Social media providers restrict access to these items based on reports from the Malaysian Communications and Multimedia Commission.

(FMT) – There has been a sharp increase in the amount of restricted content in Malaysia, data from Meta’s transparency centre shows.

The number of restricted items found online rose from 536 in 2022 to 8,580 in 2023 – a 16-fold increase in just one year.

Calculations by FMT, based on Meta’s data, also revealed that 66 items were declared restricted in the first half of 2022. The number rose to 470 in the following six months.

In the first half of 2023, there were 3,100 restricted items, while in the months from July to December, there were an additional 5,480 items.

Separately, social media providers also reported large increases in restricted content on their sites.

In 2023, Facebook reported a total of 3,250 restricted posts, 1,900 comments, 1,832 pages and groups, two albums and 690 profiles in Malaysia.

On Instagram, Meta’s data revealed that 660 accounts and 282 media items were declared restricted during the same period.

In its change log update for the period of July to December 2023, Meta found 4,700 restricted items comprising illegal gambling content, scams, posts on regulated goods, offensive 3R (race, religion and royalty) comments and cyberbullying.

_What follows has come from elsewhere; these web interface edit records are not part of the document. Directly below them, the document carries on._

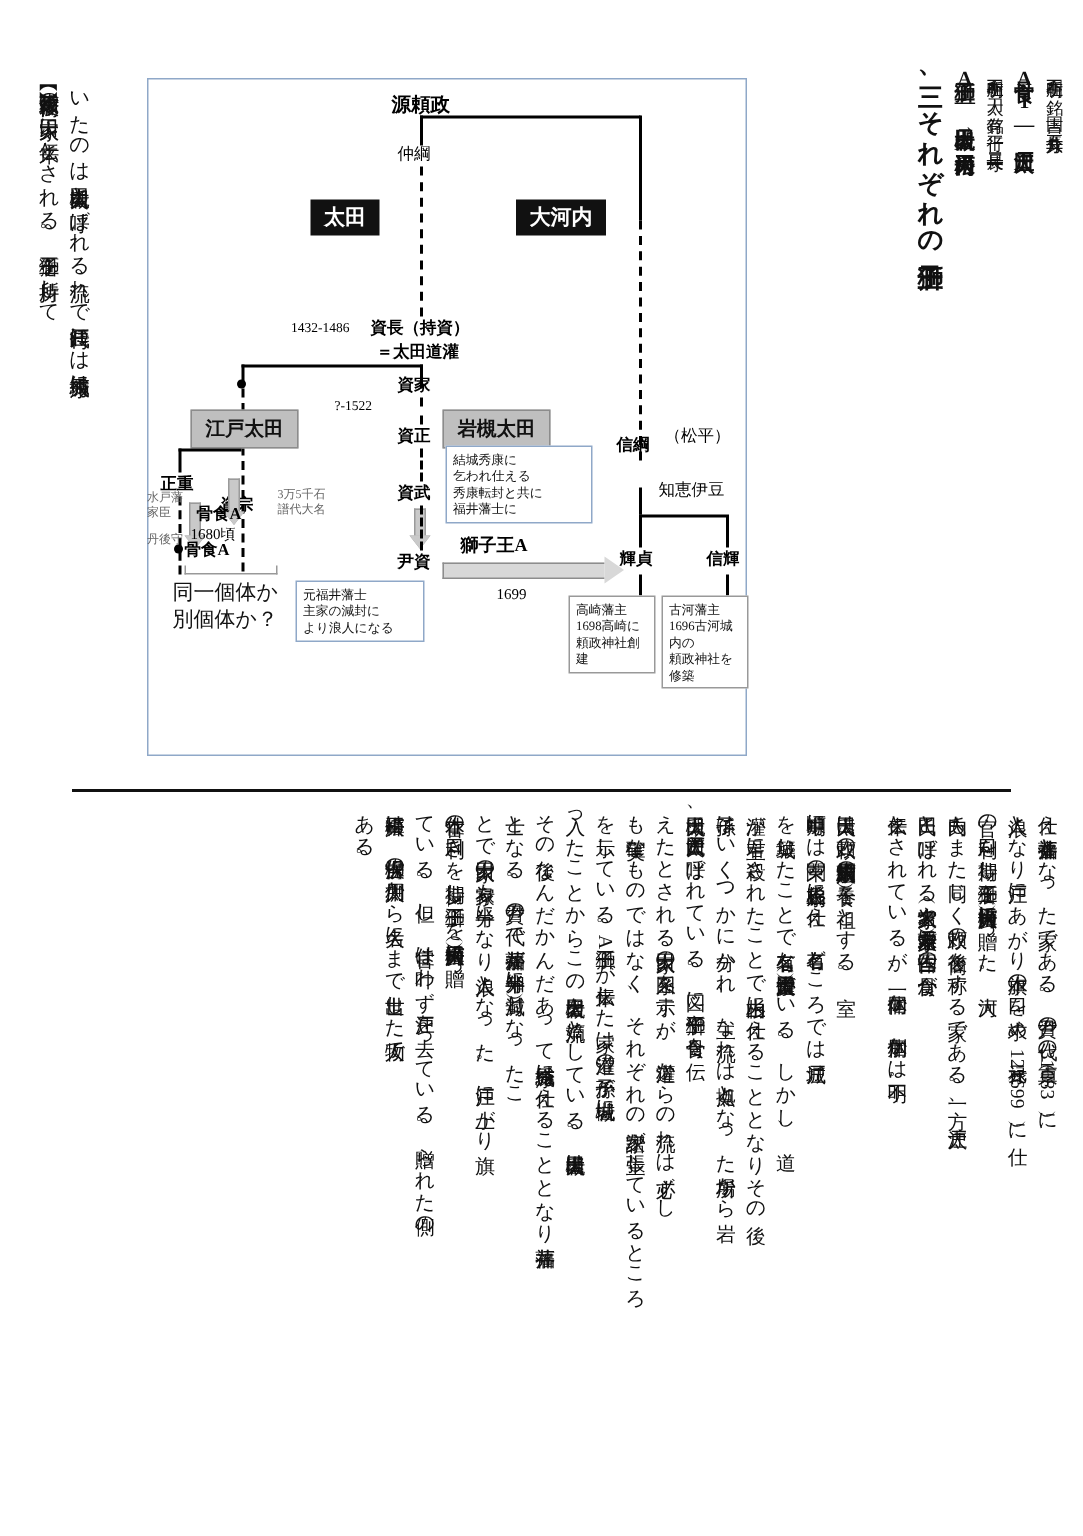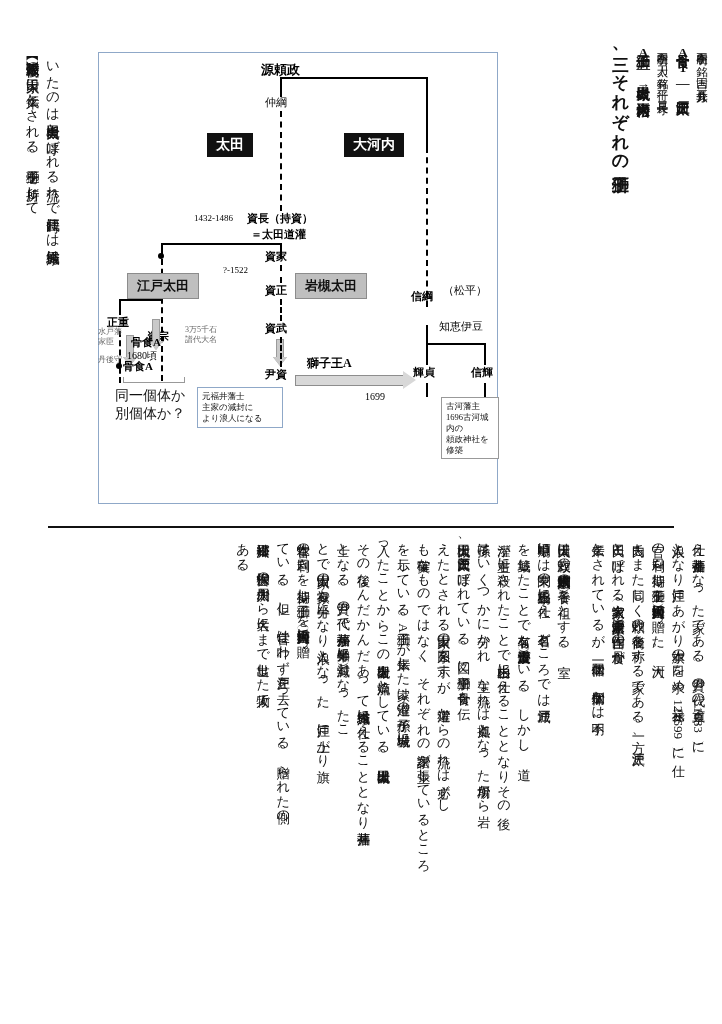--- a/index.html
+++ b/index.html
@@ -225,6 +225,10 @@
       <div class="famlabel grey" style="left:28px;top:220px;">江戸太田</div>
       <div class="famlabel grey" style="left:196px;top:220px;">岩槻太田</div>
 
+      <div class="callout" style="left:198px;top:244px;width:98px;">結城秀康に
+乞われ仕える
+秀康転封と共に
+福井藩士に</div>
 
       <div class="hline" style="left:20px;top:246px;width:42px;"></div>
       <div class="vline" style="left:20px;top:246px;height:16px;"></div>

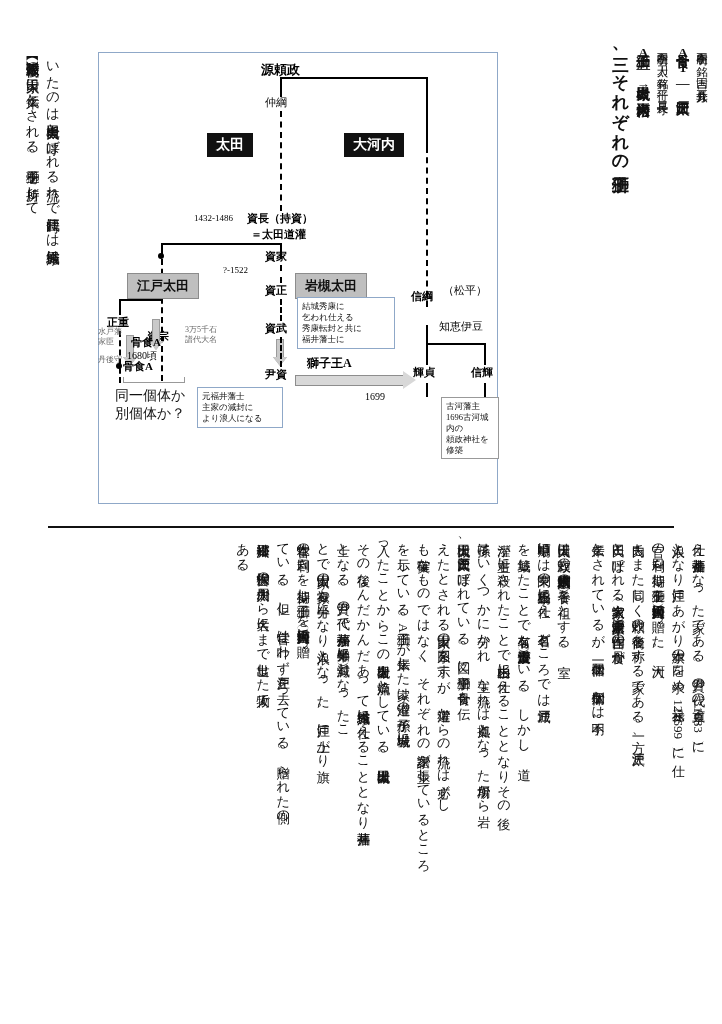--- a/index.html
+++ b/index.html
@@ -275,7 +275,7 @@
         <div class="shaft" style="width:108px;"></div>
           <div class="head"></div>
       </div>
-      <div class="date" style="left:232px;top:338px;font-size:10px;margin-left:34px;">1699</div>
+      <div class="date" style="left:232px;top:338px;font-size:10px;">1699</div>
 
       <div class="node" style="left:344px;top:230px;font-weight:normal;">（松平）</div>
       <div class="node" style="left:312px;top:236px;">信綱</div>

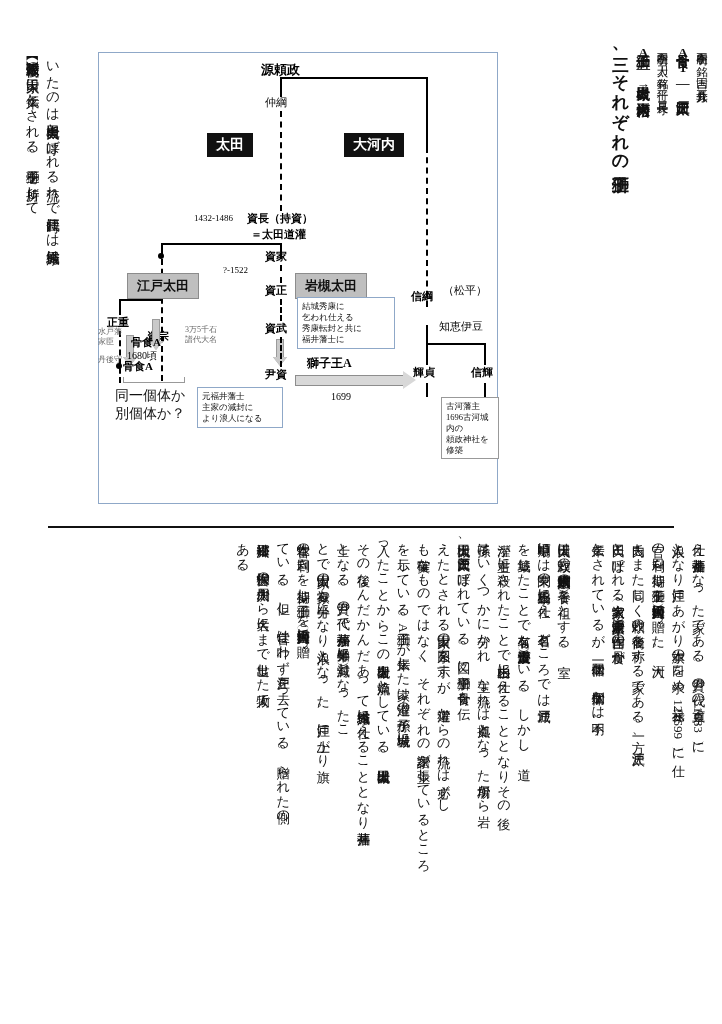--- a/index.html
+++ b/index.html
@@ -289,6 +289,9 @@
       <div class="vline" style="left:327px;top:330px;height:14px;"></div>
       <div class="vline" style="left:385px;top:330px;height:14px;"></div>
 
+      <div class="callout grey" style="left:280px;top:344px;width:58px;">高崎藩主
+1698高崎に
+頼政神社創建</div>
       <div class="callout grey" style="left:342px;top:344px;width:58px;">古河藩主
 1696古河城内の
 頼政神社を修築</div>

The company said content is categorised as restricted in response to reports by the Malaysian Communications and Multimedia Commission (MCMC).

“We have also restricted access in Malaysia to over 470 items reported by government agencies such as the health ministry and commercial crime investigation department for alleged violation of local laws related to regulated goods as well as fraud and scams,” Meta said.

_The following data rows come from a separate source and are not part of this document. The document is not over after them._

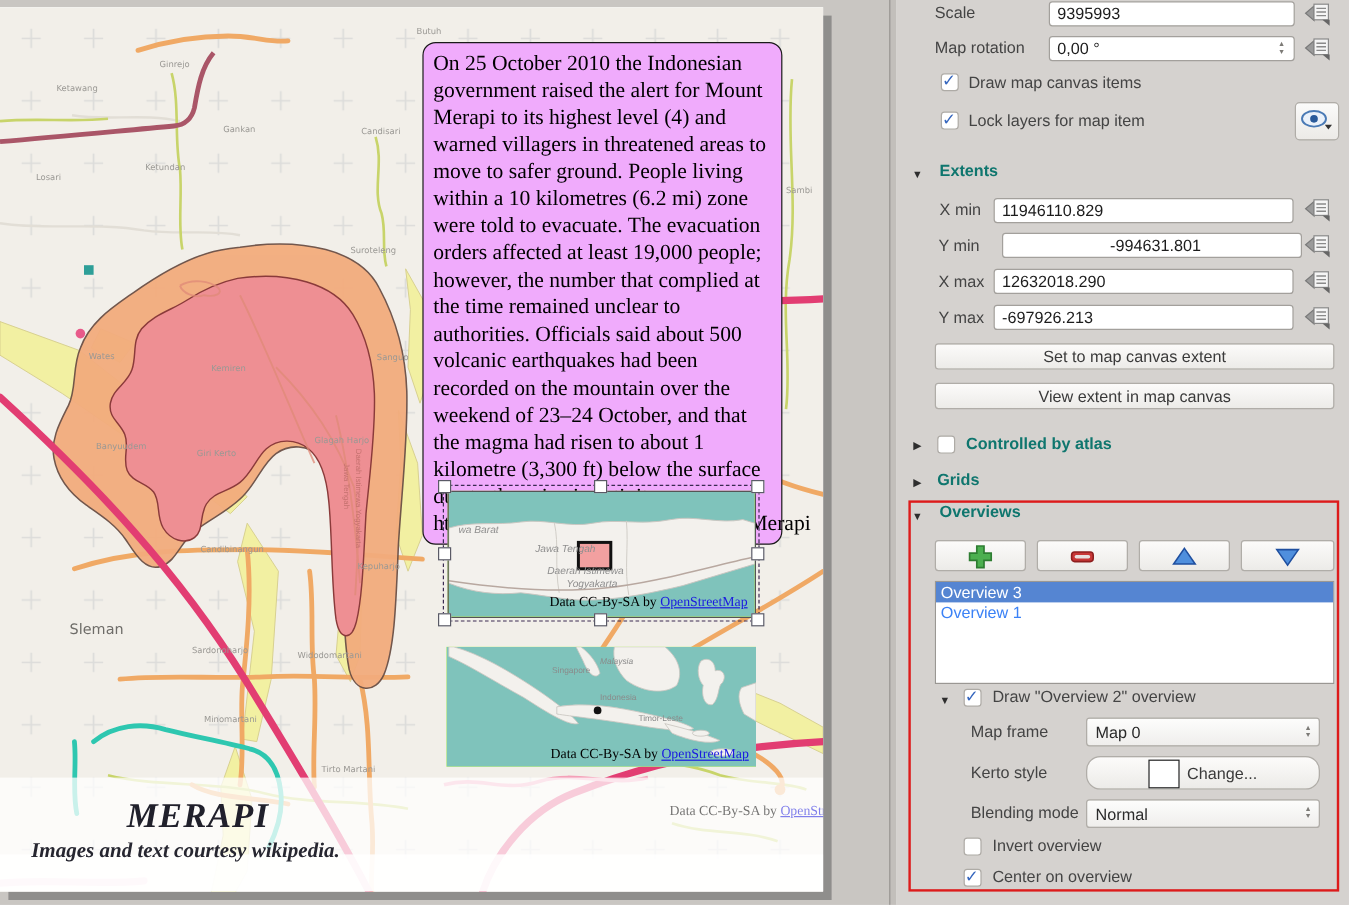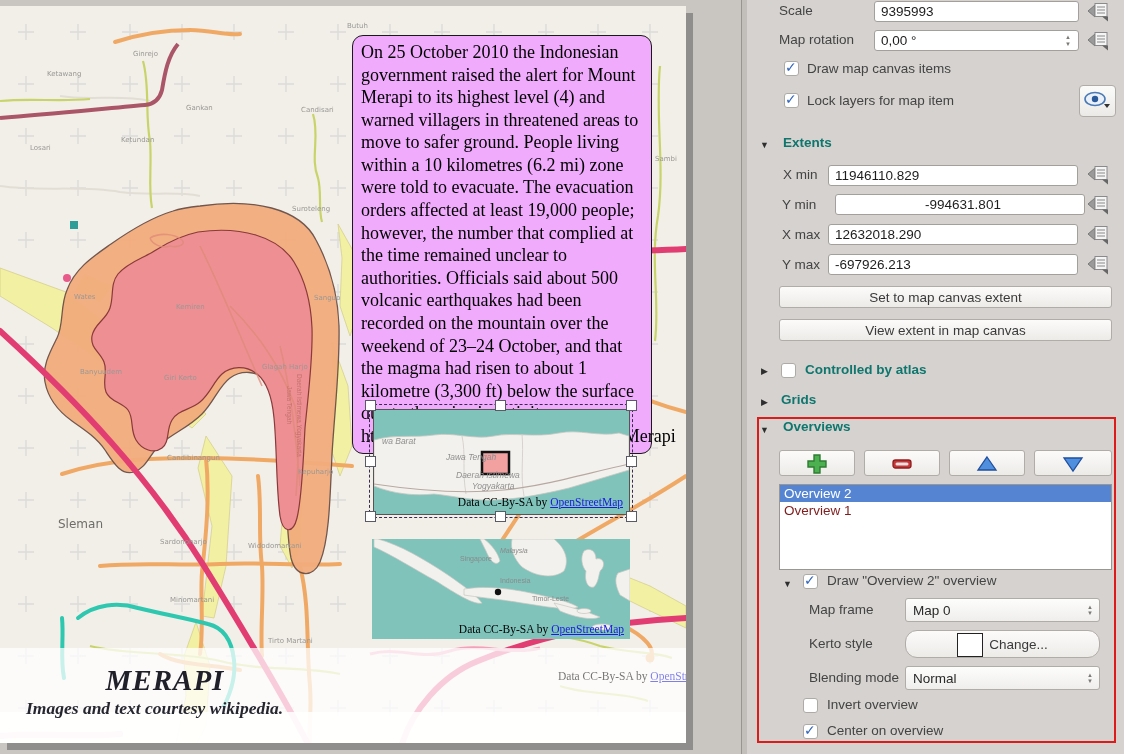--- a/index.html
+++ b/index.html
@@ -334,7 +334,7 @@
     </div>
 
     <div class="list">
-      <div class="list-item sel">Overview 2</div>
+      <div class="list-item sel">Overview 3</div>
       <div class="list-item">Overview 1</div>
     </div>
 

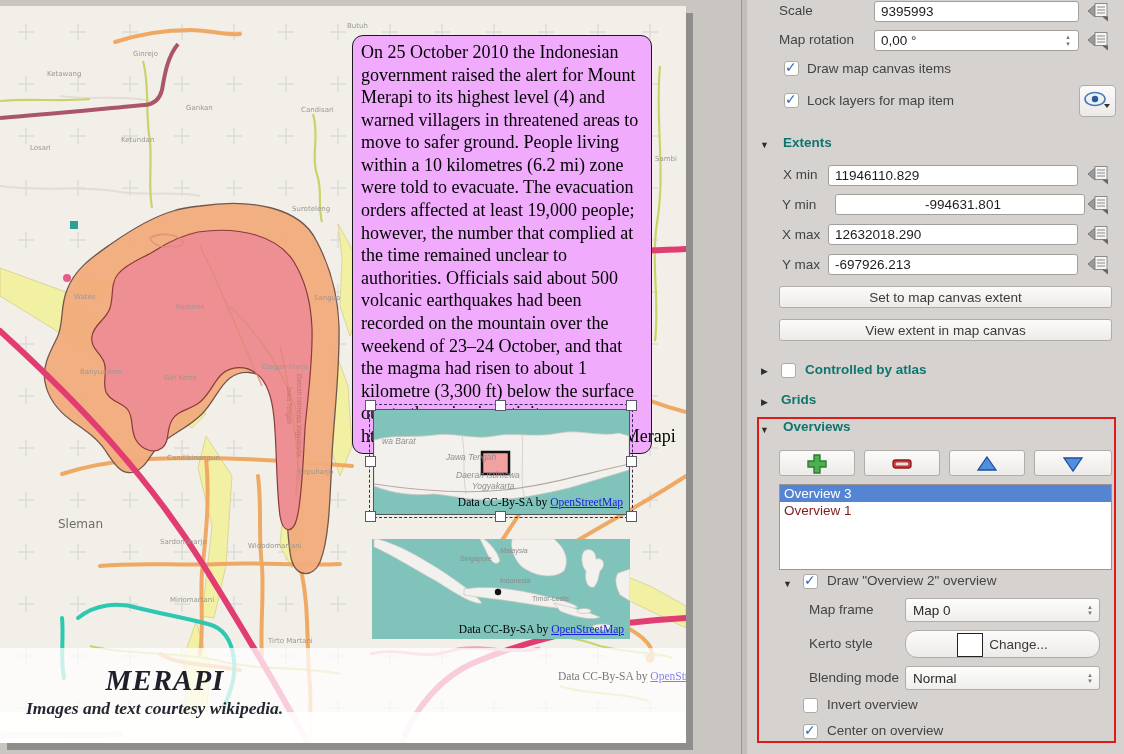--- a/index.html
+++ b/index.html
@@ -43,7 +43,7 @@
   .combo{position:absolute;background:linear-gradient(#fdfdfc,#efeeec);border:1px solid #b0ada8;border-radius:3px;box-sizing:border-box;padding-left:7px;color:#2a2a2a;}
   .hl-rect{position:absolute;left:10px;top:417px;width:359px;height:326px;border:2.5px solid #dd1b1b;box-sizing:border-box;pointer-events:none;}
   .list{position:absolute;left:32px;top:484px;width:333px;height:86px;background:#fff;border:1px solid #9a9793;box-sizing:border-box;font-size:13.5px;}
-  .list-item{height:17px;line-height:17px;padding-left:4px;color:#7f1d1d;}
+  .list-item{height:17px;line-height:17px;padding-left:4px;color:#3b82f6;}
   .list-item.sel{background:#5585d2;color:#fff;}
   .eye-btn{position:absolute;left:332px;top:85px;width:35px;height:30px;background:linear-gradient(#fbfbfa,#eceae7);border:1px solid #b0ada8;border-radius:4px;}
 </style>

“The remaining items were declared restricted for alleged violations of other local laws.”

MCMC has been working with social media providers such as Meta and TikTok to boost their monitoring efforts in response to a surge in harmful content.

Earlier this year, the commission reported a notable increase in harmful content circulating on social media and over-the-top platforms, reaching 51,638 cases in the first three months alone.

Deputy communications minister Teo Nie Ching previously said that MCMC would present requests for the removal of specific content to Facebook, TikTok, X and other platforms if it received a complaint.

However, she denied that the government issued directives to social media providers to remove content critical of the administration from their platforms.